ABBANDONO DEI MIGRANTI E GUERRA: «Non può esserci legalità senza uguaglianza! Non possiamo lottare contro le mafie senza politiche sociali, diffusione dei diritti e dei posti di lavoro, senza opportunità per le persone più deboli, per i migranti, per i poveri. Legalità sono i gruppi e le associazioni che si spendono ogni giorno per questo. Legalità è la nostra Costituzione: il più formidabile dei testi antimafia. Le mafie e ciò che le alimenta – l’illegalità, la corruzione, gli abusi di potere – si sconfiggono solo costruendo una società più giusta. Legalità è speranza. E la speranza si chiama “noi”. La speranza è avere più coraggio. Il coraggio ordinario a cui tutti siamo chiamati: quello di rispondere alla propria coscienza» (Don Luigi Ciotti).

«Doversi confrontare con un papa che si occupa di poveri, di migranti, di lavoratori e di senza lavoro e ha sostituito l’ossessione sessuale e la mania di scrivere direttamente in chiesa le leggi, con quella dell’uguaglianza e della protezione dei deboli, è un bel problema» (Furio Colombo, giornalista e scrittore).

«Un cristiano, di fronte al dramma di milioni di esseri umani  vittime della guerra, della fame, della violenza, della cecità anonima della finanza e del mercato, della ‘politica‘  di potere, proverà vergogna per non riuscire a far nulla nemmeno per quelle poche migliaia  di disgraziati che giungono fino al suo Paese, ma non potrà tacere e non gridare ‘vergogna’ a chi chiude gli occhi di fronte al proprio fratello in umanità che soffre e muore, tanto più se chi si astiene dall’agire ha responsabilità, onori e oneri di governo» (Enzo Bianchi, allora Priore della comunità monastica di Bose).

«Respingere i profughi è un atto di guerra, un altro capitolo di quella guerra mondiale a pezzi. Controllare i poveri ci illude di controllare la povertà, tenerli a distanza ci fa credere che non ci siano, oppure che siano abbastanza lontani da non minacciare i nostri privilegi. Gli esclusi diventano scarto, da spremere ancora un po’ per estrarre quel poco di ricchezza che ancora rimane: da parte di trafficanti senza scrupoli, datori di lavoro disonesti, e più recentemente anche alcuni paesi sviluppati, nei quali si propone di confiscare i pochi beni di chi scappa dalla guerra in conto contributo per le spesse di accoglienza» (Card.

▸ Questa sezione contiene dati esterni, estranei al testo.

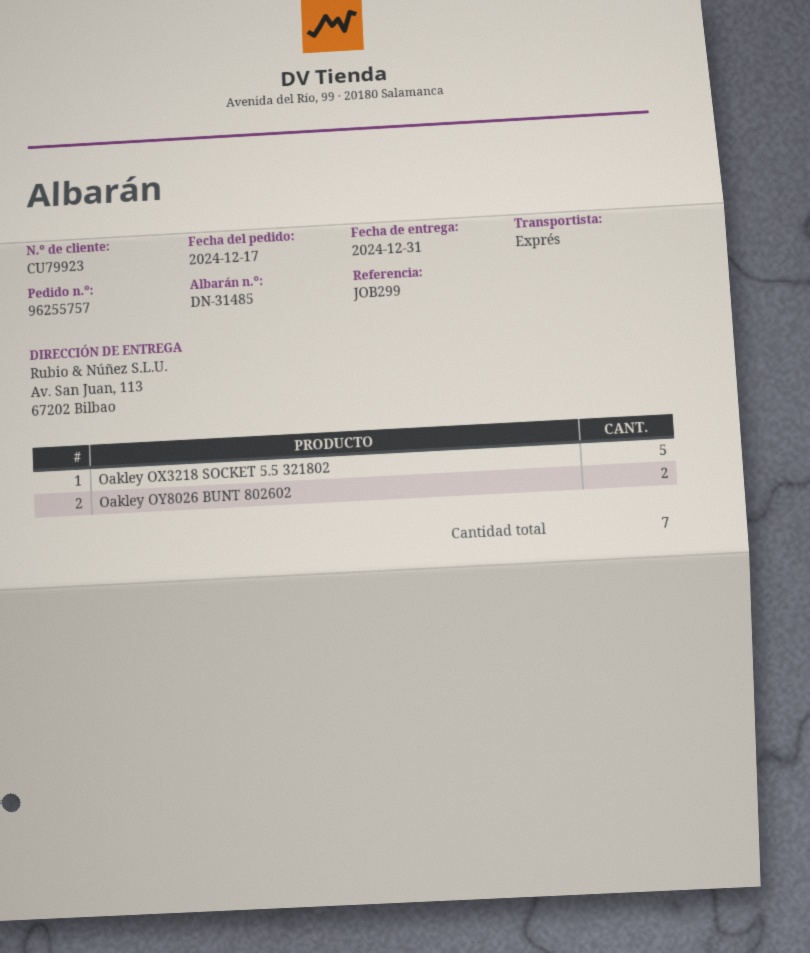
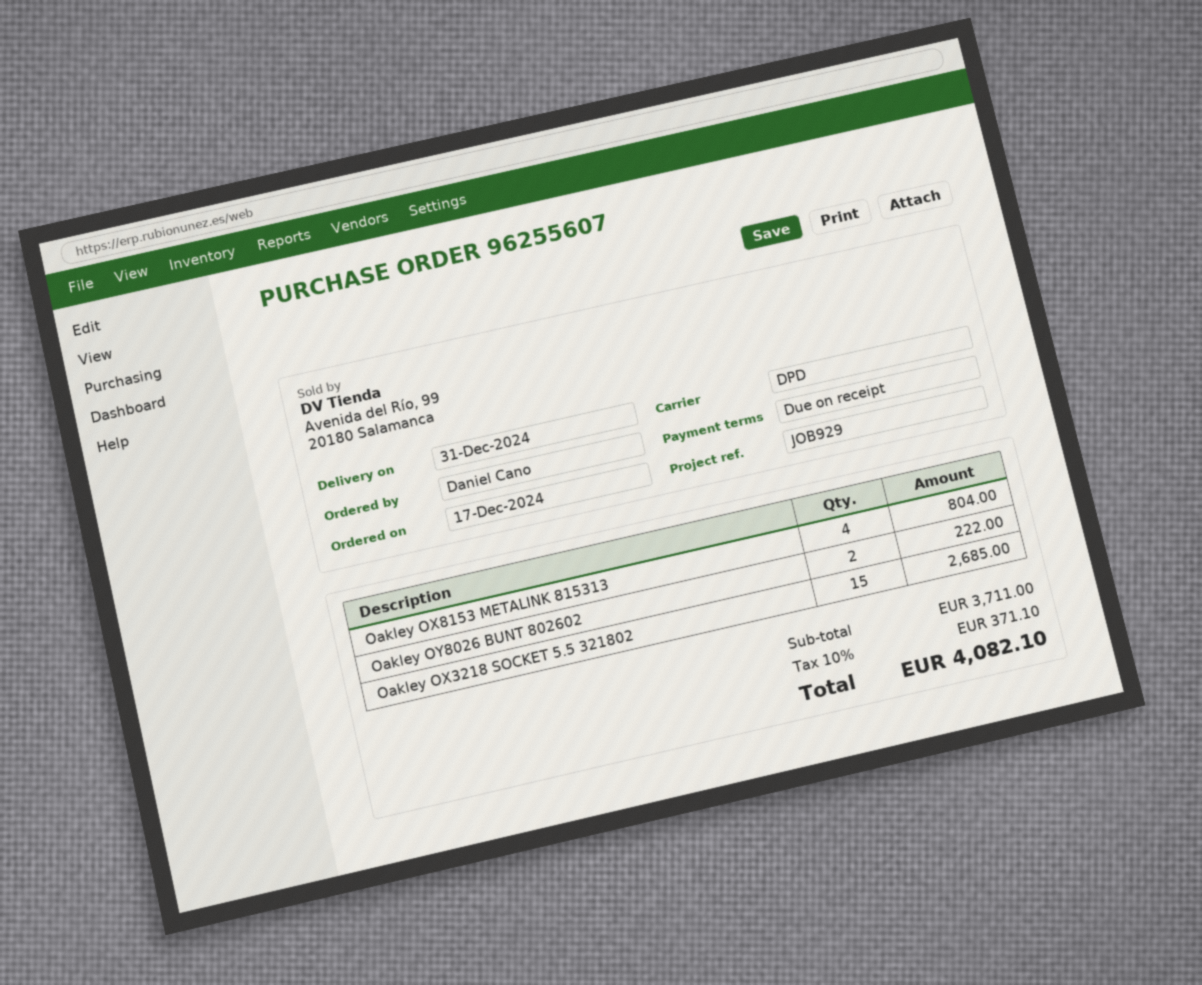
order number: 96255757 -> 96255607
reference: JOB299 -> JOB929
shipping method: express -> DPD
Oakley OX3218 SOCKET 5.5 321802: 5 -> 15
Oakley OX8153 METALINK 815313: none -> 4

Louis Antonio Tagle, presidente di Caritas Internazionale).

«È ancora fecondo il grembo da cui nasce la guerra. Non basta far abortire il mostro, occorre togliere l’utero. L’unica violenza permessa a un pacifista» (B. Brecht).

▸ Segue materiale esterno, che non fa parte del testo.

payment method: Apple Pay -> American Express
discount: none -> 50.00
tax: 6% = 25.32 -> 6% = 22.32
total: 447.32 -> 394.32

Alcuni anni or sono, quando andavo a fare visita ad una mia carissima cugina, ricoverata all’ospedale maggiore di Parma in stato di coma vegetativo, mi capitava di imbattermi all’entrata in un gruppetto di donne che recitavano ostentatamente il rosario in riparazione dei peccati riconducibili all’aborto. Mi davano un senso di tristezza e di pochezza. Per non mancare loro di rispetto frenavo l’impulso di interrogarle provocatoriamente: «Ma voi cosa sareste disposte a fare per una donna sull’orlo dell’aborto? Avreste il coraggio di ospitarla in casa vostra? Avreste la generosità di sostenerla economicamente in modo continuativo? Avreste la forza di aiutarla umanamente ad una scelta così difficile rispettandone la sofferta decisione? Sareste disponibili a fare gratuitamente turni di assistenza a questa mia cugina, alleviando la pena di suo marito, costantemente presente al capezzale di una moglie inchiodata nel letto senza prospettive di ritorno ad un seppur minimo livello di funzioni vitali?».

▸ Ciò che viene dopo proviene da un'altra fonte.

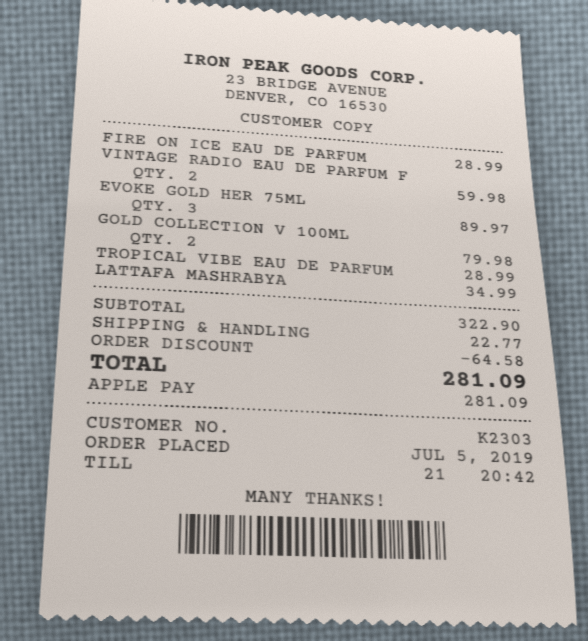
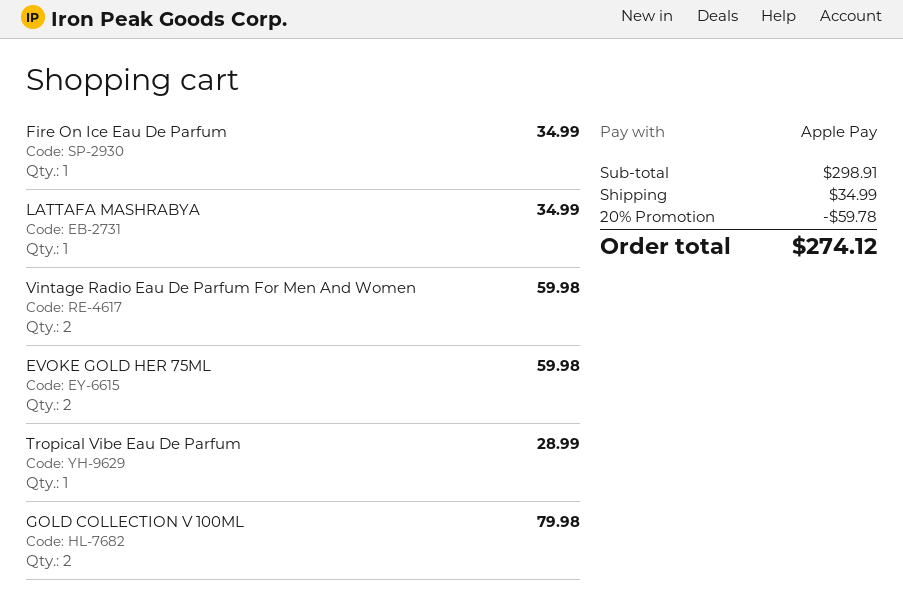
FIRE ON ICE EAU DE PARFUM: 1 for 28.99 -> 1 for 34.99
EVOKE GOLD HER 75ML: 3 for 89.97 -> 2 for 59.98
subtotal: 322.90 -> 298.91
discount: 64.58 -> 59.78
shipping: 22.77 -> 34.99
total: 281.09 -> 274.12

Pongo una domanda “brutalmente delicata”: è più difesa della vita l’obiezione di coscienza dei medici contro l’aborto, la recita del rosario per il perdono del peccato di aborto o l’aiuto concreto ad una donna in difficoltà a non abortire (accettandone comunque la sua decisione finale)?

E poi, non dimentichiamo quanto scritto da papa Francesco nella lettera per l’Anno Santo della misericordia: «Ho deciso, nonostante qualsiasi cosa in contrario, di concedere a tutti i sacerdoti per l’Anno Giubilare la facoltà di assolvere dal peccato di aborto quanti lo hanno procurato e pentiti di cuore ne chiedono il perdono».